In a practice that makes me think of southern California, Prince George's County is fond of controlling its streams via concrete channels like this one.

This photo looks downstream as the Crow and Bear Branches combine ahead, only to be oddly split into two, with the left side apparently flowing under the road, under the Bowie Road RR bridge. It is not obvious where these channels emerge on the other side.

I originally listed the stream in the foreground as the Bear Branch, but reader Karl Ginter kindly provided clarifications:

    "The channel emerges on the left hand side of the road beyond the bridge, runs thru the apartment complexes (splitting the two complexes) and continues on across the rerouted (new in 1958) Md 197 to the swamp and the Pax river channel.

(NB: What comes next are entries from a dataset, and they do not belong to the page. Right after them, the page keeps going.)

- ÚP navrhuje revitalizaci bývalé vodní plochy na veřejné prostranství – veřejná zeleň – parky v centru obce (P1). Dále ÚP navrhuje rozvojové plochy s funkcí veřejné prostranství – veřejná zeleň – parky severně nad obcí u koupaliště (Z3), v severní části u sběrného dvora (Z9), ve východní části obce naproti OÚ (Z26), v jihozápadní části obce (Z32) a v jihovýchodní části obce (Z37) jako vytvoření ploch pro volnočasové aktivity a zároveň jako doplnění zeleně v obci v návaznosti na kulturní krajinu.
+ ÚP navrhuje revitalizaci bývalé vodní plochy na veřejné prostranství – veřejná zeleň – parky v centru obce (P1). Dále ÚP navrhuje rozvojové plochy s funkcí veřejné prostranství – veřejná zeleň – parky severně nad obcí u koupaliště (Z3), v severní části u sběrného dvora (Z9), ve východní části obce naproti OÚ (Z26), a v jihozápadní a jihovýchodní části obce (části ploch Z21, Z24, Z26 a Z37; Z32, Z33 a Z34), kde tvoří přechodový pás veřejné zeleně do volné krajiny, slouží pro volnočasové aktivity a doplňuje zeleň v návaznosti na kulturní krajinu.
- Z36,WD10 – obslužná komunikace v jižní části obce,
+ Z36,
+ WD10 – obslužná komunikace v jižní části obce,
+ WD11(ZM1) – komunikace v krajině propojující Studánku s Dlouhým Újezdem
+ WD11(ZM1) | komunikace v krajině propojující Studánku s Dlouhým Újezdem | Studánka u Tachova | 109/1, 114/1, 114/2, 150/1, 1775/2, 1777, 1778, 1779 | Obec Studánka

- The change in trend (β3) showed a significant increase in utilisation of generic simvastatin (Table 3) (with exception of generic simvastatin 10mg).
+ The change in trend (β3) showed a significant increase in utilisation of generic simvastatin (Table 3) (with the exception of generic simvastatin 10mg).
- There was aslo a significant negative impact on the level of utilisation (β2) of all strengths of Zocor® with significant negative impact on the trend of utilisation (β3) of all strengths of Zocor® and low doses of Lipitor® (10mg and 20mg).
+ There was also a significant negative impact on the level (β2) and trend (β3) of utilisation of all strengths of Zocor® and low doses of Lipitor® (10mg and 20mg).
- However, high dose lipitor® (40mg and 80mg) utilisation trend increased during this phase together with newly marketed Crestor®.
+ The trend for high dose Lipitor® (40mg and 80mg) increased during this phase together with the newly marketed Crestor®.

    "A lot changed in this area between 1950 to 1980. They rebuilt this area and put in the flood control in the 1970's or early 1980's. This was just after Hurricane Agnes where the city was severely flooded, so there was a lot of flood control projects in the city then. Before then, it was bare stream beds, full of trash. The culvert is actually an improvement! This work was done in the late 1970's as my best guess. County records call this bridge structure 200000P-016102, and indicate it was built in 1972.

    "I don't believe that you're looking at the Bear Branch, but the Crows Branch which runs up Marshall Ave, and then over behind Laurel High School.

    "If I recall correctly, the Bear Branch runs underground from US 1 @ Cherry Lane to this point. It's been a long time... and it was above ground at some point back then, although I can't remember precisely when everything got covered over. To the right of the picture is the bowling alley, and what used to be the Roadway depot and the old Laurel Drive In Theater. The Bear Branch ran long the edge of what used to be the Avondale School property, along the freight depot, behind the old 7-11, and merged in at the bridge where the funky split in the culvert is."